**WORK TO BE COMPLETED**:
Find and copy each line in the material below where the string "Simulator" occurs.

**SUPPLIED MATERIAL**:
◆ ◆ ◆
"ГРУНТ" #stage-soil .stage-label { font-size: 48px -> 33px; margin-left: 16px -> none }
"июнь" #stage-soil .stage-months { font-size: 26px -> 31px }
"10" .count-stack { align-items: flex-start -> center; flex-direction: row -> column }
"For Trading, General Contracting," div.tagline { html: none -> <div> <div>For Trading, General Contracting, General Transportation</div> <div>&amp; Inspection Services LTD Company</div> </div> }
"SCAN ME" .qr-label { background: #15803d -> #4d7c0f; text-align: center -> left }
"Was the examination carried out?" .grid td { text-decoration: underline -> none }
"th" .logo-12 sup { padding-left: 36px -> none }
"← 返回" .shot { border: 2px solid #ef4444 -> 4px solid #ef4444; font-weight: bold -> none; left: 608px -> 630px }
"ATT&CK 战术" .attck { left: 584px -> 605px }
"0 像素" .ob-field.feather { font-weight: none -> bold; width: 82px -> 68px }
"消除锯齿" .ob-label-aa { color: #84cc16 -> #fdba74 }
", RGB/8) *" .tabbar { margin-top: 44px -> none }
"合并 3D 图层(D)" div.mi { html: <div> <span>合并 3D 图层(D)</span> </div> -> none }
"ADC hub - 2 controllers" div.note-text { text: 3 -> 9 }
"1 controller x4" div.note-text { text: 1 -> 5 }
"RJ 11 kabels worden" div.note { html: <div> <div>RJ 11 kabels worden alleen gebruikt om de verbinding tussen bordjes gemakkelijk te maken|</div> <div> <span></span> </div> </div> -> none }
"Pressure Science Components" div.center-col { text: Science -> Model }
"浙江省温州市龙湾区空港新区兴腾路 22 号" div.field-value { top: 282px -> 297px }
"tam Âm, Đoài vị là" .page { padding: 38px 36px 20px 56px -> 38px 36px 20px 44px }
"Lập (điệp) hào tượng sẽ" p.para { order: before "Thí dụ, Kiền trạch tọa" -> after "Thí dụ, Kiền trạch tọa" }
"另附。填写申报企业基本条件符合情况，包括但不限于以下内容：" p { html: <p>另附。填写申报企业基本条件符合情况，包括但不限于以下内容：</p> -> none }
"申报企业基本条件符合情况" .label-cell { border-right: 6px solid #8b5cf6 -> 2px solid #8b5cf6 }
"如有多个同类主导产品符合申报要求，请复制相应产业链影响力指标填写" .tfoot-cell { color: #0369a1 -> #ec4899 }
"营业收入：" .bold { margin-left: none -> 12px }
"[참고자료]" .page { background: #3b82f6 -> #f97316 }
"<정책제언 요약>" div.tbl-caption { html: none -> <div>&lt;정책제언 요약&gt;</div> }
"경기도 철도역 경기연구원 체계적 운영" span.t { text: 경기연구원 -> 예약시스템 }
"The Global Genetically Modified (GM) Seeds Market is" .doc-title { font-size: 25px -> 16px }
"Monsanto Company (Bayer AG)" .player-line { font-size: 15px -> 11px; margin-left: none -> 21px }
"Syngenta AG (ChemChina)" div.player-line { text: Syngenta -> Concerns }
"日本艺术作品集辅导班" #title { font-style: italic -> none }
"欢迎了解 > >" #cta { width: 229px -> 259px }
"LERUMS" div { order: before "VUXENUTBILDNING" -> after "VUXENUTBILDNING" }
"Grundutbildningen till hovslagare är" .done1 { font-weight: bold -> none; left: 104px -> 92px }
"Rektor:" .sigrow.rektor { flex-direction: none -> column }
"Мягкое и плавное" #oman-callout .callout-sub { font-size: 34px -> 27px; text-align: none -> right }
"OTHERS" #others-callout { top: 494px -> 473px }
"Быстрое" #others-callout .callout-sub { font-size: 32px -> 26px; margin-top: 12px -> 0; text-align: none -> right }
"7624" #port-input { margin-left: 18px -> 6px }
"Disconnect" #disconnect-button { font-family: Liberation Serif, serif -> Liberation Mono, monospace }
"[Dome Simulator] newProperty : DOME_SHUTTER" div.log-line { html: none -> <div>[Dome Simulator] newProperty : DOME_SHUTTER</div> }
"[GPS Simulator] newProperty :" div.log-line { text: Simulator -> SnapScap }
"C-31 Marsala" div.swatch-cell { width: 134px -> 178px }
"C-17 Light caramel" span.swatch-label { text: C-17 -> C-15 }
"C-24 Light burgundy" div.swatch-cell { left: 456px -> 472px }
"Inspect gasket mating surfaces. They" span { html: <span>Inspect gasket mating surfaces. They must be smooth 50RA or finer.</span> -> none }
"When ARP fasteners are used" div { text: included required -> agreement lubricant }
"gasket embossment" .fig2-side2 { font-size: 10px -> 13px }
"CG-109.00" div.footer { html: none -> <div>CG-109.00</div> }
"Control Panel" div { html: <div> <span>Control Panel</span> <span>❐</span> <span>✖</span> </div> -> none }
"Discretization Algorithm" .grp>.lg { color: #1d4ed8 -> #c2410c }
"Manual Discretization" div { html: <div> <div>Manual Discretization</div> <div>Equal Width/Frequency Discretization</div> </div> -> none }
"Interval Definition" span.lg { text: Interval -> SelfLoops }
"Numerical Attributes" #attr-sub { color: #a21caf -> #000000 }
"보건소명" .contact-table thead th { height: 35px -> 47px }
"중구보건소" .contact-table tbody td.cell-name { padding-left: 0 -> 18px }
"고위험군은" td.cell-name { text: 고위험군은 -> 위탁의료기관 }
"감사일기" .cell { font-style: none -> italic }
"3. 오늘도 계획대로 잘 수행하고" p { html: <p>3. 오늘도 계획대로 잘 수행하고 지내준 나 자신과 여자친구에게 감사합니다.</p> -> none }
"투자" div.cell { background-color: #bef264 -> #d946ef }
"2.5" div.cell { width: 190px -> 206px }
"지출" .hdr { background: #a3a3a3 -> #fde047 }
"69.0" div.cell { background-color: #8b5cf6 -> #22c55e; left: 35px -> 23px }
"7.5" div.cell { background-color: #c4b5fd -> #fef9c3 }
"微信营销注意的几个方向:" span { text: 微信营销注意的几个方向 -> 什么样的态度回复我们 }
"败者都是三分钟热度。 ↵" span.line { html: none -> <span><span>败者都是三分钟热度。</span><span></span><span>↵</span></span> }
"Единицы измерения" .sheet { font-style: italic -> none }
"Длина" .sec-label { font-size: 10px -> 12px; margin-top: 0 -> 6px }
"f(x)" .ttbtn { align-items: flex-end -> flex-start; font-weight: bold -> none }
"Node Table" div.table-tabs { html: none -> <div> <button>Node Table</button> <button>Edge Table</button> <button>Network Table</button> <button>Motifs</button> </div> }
◆ ◆ ◆
**RESULT FOR THIS TASK**:
"[Dome Simulator] newProperty : DOME_SHUTTER" div.log-line { html: none -> <div>[Dome Simulator] newProperty : DOME_SHUTTER</div> }
"[GPS Simulator] newProperty :" div.log-line { text: Simulator -> SnapScap }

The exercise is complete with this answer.